Thanks for the reply! I've read about sulfur needing heat to break down.

Do you know where the application rates come from? Or the concept of why some sources recommend the two split apps of 5lbs/1000 versus one app of 10lbs/1000?

I'm wondering if since the turf is still dormant it can handle the 10lbs rate, whereas if it's starting to grow it can't?


----------



## bernstem (Jan 16, 2018)

Application at higher rates can result in a very low pH in the top layers of soil until it works deeper into the soil profile.


----------



## Jim[9] (Jun 13, 2020)

That makes sense. The master gardener said there would be a buffer as it works it's way down deeper into the soil.

I'm leaning towards the two applications because my turf looks good, I just know that some nutrients are locked into the soil. I feel this is causing me to over fertilize a bit to keep the color.

Any suggestions on timing the second application or temperature restrictions around it?


----------



## bernstem (Jan 16, 2018)

Apply when the temps start to warm up. Second application in mid/late summer depending on weather and temps.


----------



## Jim[9] (Jun 13, 2020)

bernstem said:


> depending on weather and temps.


Should I treat that second app like a herbicide, targeting a date where daytime temperatures are less than 85-degrees for a few days. Say a mild week in late July, August, or early September?


----------



## bernstem (Jan 16, 2018)

I don't know that temperatures matter for sulfur application like they do with a herbicide.


----------



## Jim[9] (Jun 13, 2020)

Alright, that's good to know.....thank you for the help!


----------



## Wile (Sep 17, 2020)

I agree with Bernstem. Split apps of 5lbs/M maxium 10lbs annually. I noticed mine didn't start breaking down until soil temps were around 65-75 degrees and consequently the second app seemed to break down much faster in August than the one I did in June. Which followed everything I read about the soil temps needing to be very warm in order for the microbes to convert it to sulfuric acid and beginning the pH reduction.


----------



## Deadlawn (Sep 8, 2020)

Jim[9 said:


> " post_id=464378 time=1647048764 user_id=10583]
> Hello!

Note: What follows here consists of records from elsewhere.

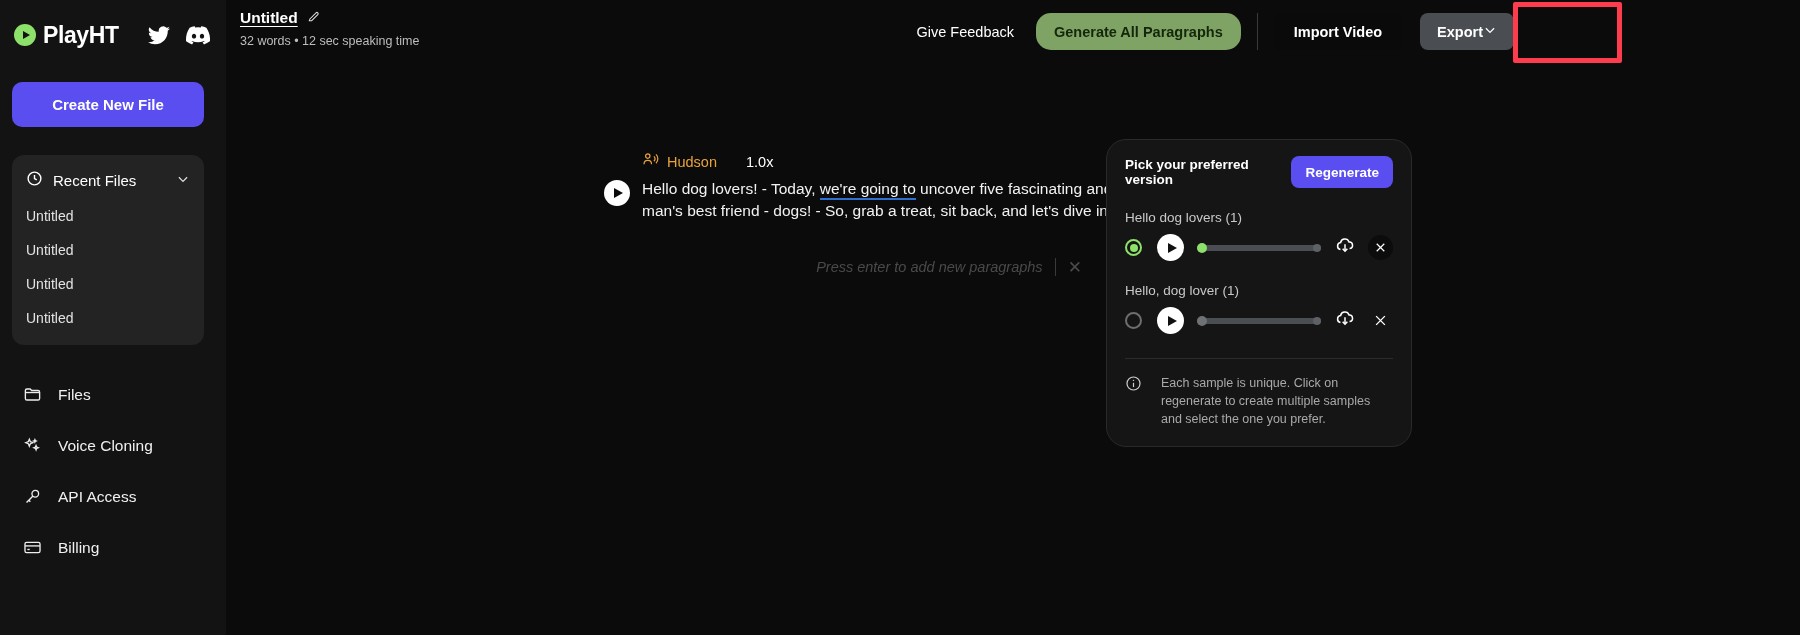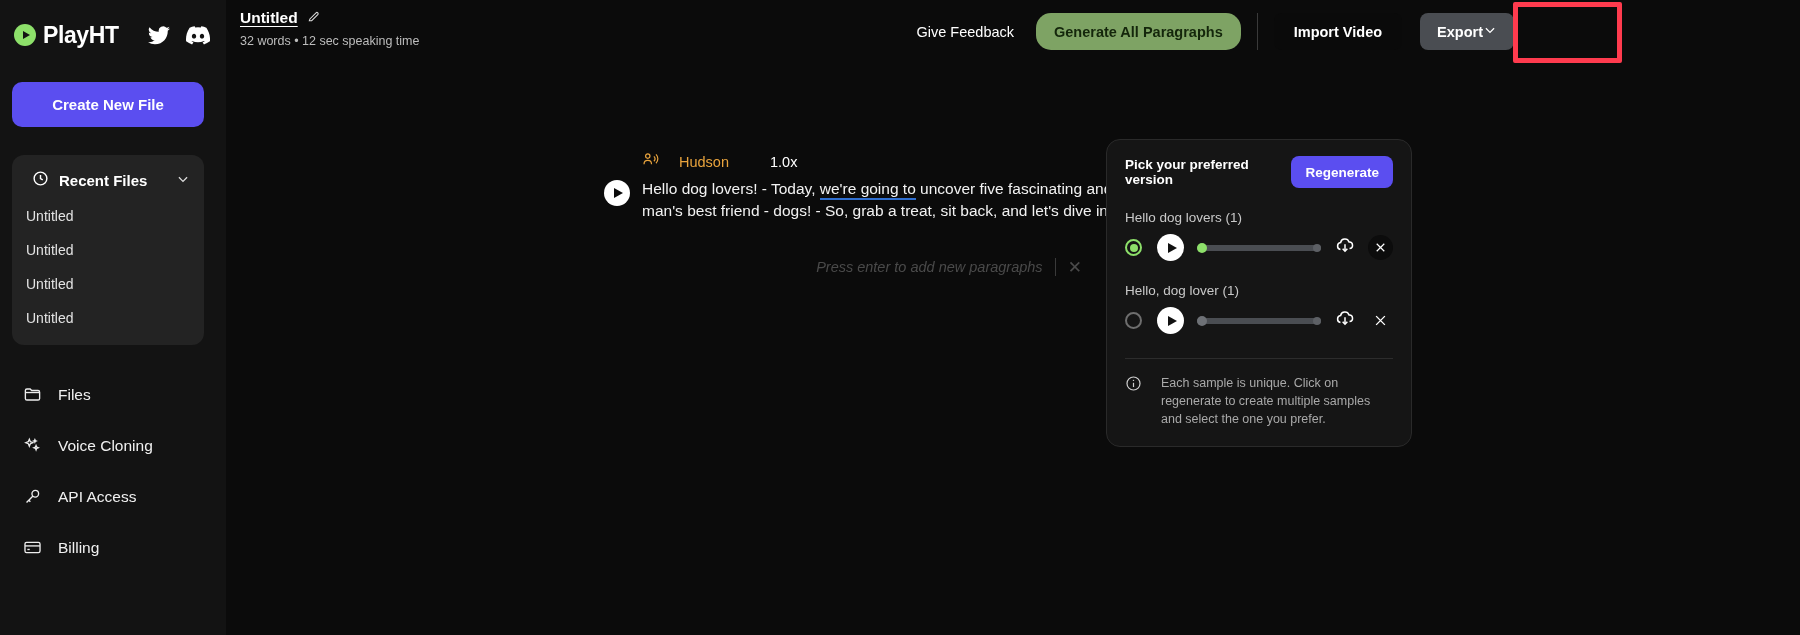--- a/index.html
+++ b/index.html
@@ -102,7 +102,7 @@
   
   #editor { position:relative; }
   .para-block { position:absolute; left:378px; top:89px; width:690px; }
-  .voice-row { display:flex; align-items:center; gap:12px; margin-left:38px; }
+  .voice-row { display:flex; align-items:center; gap:0; margin-left:38px; }
   .voice-name { color:#e8a33d; font-size:14.5px; margin-left:8px; }
   .speed { font-size:14.5px; color:#ffffff; margin-left:29px; font-weight:500;}
   .text-row { display:flex; align-items:flex-start; margin-top:7px; gap:12px; }

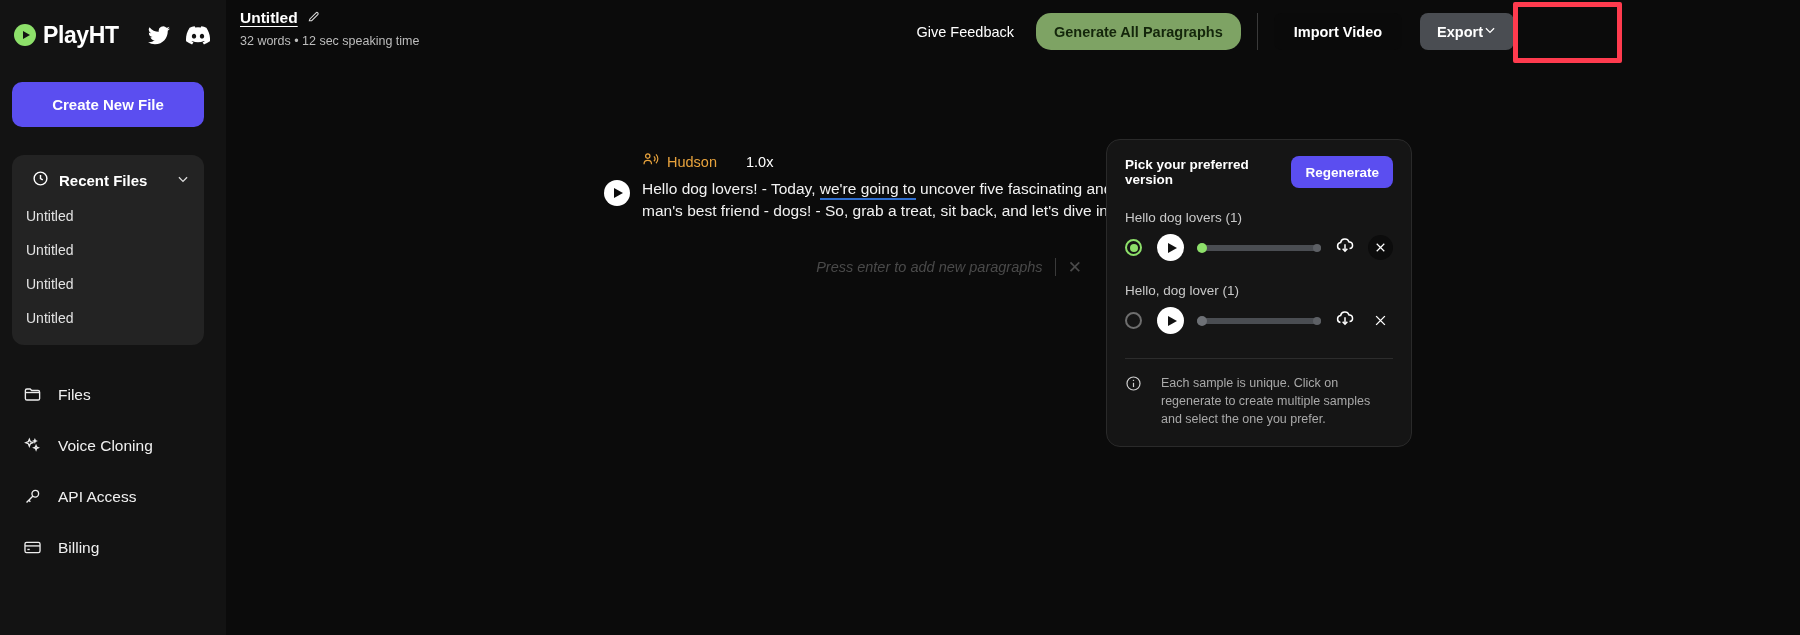--- a/index.html
+++ b/index.html
@@ -134,7 +134,7 @@
   
   #panel {
     position:absolute; left:880px; top:76px; width:306px;
-    background:#151515; border:1px solid #2a2a2a; border-radius:14px;
+    background:#151515; border:1px solid #2a2a2a; border-radius:20px;
     padding:16px 18px 18px 18px;
   }
   .panel-head { display:flex; align-items:center; }

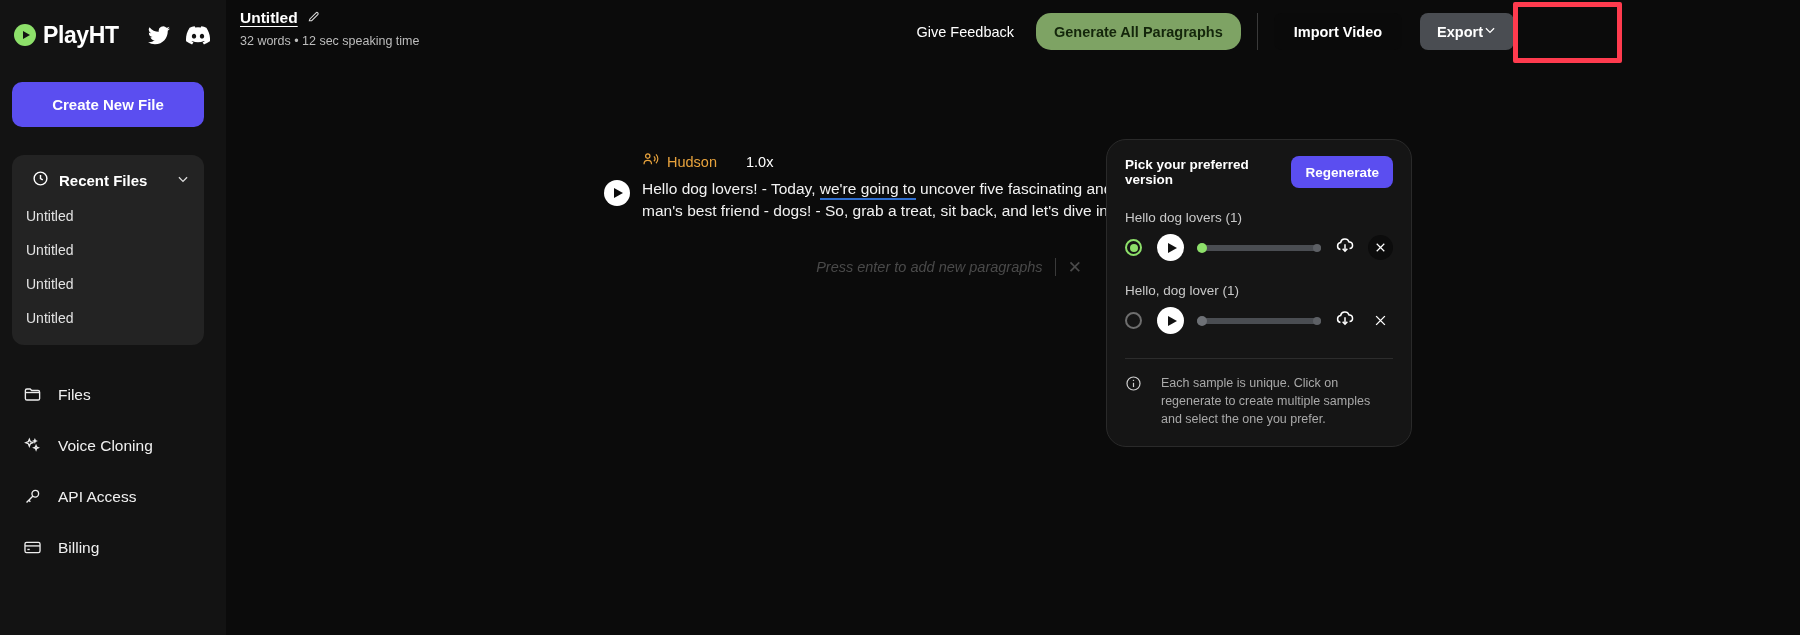--- a/index.html
+++ b/index.html
@@ -43,8 +43,8 @@
     border-radius:12px; padding:6px 0 10px 0;
   }
   .recent-head {
-    display:flex; align-items:center; gap:10px; padding:9px 14px 9px 20px;
-    font-size:15px; font-weight:bold; cursor:pointer;
+    display:flex; align-items:center; gap:10px; padding:9px 14px 9px 14px;
+    font-size:15px; font-weight:normal; cursor:pointer;
   }
   .recent-head .chev { margin-left:auto; }
   .recent-item {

I have a cool season mixture of mostly KBG but there is also a small mixture of TTTF in the back yard mixed in. I am looking for some opinions on the application rates for elemental sulfur. I have a pH of 7.5 and a Sulfur level of 14 ppm.
> 
> Working with the master gardener from the county extension office it has been suggested to apply 10-lbs/1000 sq. ft. immediately (before we emerge out of winter dormancy here), otherwise do 5-lbs/1000 and another 5-lbs/1000 at the end of the summer.


7.5pH and they're recommending elemental sulfur, really? 7.5pH isn't all that high. If you look a the chart below, most nutrients are still available at 7.5:





Jim[9 said:


> " post_id=464378 time=1647048764 user_id=10583]
> The main issue I have is where the turf just isn't responding to fertilizer applications that well, *particularly in the summer when I'm not pushing the turf that much I can really see the color backing out of it. *


My guess is this is just summer die back/dormancy. Growth slows as summer rolls around and grasses go into a self-preservation mode. Feeding at this time will just stress the grass even more. You wouldn't want to be force-fed when you're not well, would you?


----------



## MNGooner (Oct 22, 2021)

Wasn't doing the maths too well and accidently put down ~8lbs/1000 sulfer in the front yard. Ph is 7.6 and soil temps are right around ~60. Wondering if I should water it in to correct for the over application or just let it ride and hope it breaks down slowly as soil temps rise? Appreciate any thoughts...at least I realized and corrected for the back yard.


----------



## Deadlawn (Sep 8, 2020)

MNGooner said:


> Wasn't doing the maths too well and accidently put down ~8lbs/1000 sulfer in the front yard. Ph is 7.6 and soil temps are right around ~60. Wondering if I should water it in to correct for the over application or just let it ride and hope it breaks down slowly as soil temps rise? Appreciate any thoughts...at least I realized and corrected for the back yard.


Yikes! Yes, water it in if there is no rain in the forecast.


----------